(Action item):
Select, from the data, each line where "italic" occurs.

Data extracted from a collection:
#####

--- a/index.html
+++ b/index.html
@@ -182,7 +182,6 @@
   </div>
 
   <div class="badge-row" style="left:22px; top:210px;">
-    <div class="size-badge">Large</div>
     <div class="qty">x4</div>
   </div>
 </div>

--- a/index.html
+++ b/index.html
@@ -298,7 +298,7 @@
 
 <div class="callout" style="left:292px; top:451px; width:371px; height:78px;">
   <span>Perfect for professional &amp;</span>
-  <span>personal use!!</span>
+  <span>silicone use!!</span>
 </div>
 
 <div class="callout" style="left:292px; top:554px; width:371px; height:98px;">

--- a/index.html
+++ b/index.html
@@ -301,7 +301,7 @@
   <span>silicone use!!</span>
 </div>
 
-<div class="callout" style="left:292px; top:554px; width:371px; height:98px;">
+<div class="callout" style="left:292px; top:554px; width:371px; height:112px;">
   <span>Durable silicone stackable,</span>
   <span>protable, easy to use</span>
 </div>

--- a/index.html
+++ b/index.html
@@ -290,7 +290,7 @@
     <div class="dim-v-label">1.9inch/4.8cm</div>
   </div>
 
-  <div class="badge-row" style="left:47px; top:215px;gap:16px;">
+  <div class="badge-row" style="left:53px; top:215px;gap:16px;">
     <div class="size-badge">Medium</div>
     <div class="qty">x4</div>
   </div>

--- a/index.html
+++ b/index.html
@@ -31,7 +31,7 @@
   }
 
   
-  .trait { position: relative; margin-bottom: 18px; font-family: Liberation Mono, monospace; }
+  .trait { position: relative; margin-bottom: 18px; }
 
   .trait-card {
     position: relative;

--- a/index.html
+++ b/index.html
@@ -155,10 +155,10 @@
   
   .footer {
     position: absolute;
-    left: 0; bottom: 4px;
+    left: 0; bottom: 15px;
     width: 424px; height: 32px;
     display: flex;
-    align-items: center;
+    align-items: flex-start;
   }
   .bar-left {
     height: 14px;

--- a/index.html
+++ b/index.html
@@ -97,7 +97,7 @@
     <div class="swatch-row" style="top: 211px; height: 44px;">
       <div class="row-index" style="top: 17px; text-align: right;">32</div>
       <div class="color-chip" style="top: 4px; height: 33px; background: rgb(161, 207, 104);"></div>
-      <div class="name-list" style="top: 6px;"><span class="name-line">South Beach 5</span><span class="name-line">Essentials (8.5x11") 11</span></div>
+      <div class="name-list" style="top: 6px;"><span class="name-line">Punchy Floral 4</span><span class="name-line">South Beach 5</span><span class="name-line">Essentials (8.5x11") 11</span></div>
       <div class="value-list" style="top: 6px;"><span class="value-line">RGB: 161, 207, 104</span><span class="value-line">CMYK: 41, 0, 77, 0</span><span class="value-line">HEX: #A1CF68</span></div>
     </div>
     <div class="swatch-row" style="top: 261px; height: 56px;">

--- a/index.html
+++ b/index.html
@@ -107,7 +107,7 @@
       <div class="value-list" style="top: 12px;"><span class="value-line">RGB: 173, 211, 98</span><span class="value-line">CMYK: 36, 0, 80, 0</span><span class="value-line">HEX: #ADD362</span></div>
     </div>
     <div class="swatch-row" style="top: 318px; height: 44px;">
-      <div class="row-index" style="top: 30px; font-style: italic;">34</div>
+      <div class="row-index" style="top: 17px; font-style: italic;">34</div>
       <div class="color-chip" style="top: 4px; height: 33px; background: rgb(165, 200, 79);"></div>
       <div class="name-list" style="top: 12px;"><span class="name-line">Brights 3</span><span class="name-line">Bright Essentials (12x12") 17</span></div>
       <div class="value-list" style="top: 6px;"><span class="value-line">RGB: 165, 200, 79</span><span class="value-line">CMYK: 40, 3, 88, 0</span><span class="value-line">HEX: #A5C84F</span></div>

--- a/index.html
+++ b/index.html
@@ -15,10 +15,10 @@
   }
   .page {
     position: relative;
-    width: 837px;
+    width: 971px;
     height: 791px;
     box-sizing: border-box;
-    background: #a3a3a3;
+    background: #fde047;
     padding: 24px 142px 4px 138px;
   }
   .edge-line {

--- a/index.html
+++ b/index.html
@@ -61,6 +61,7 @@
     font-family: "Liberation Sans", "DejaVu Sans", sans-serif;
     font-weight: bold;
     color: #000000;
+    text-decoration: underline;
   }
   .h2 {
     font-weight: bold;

#####

(Answer area):
-      <div class="row-index" style="top: 30px; font-style: italic;">34</div>
+      <div class="row-index" style="top: 17px; font-style: italic;">34</div>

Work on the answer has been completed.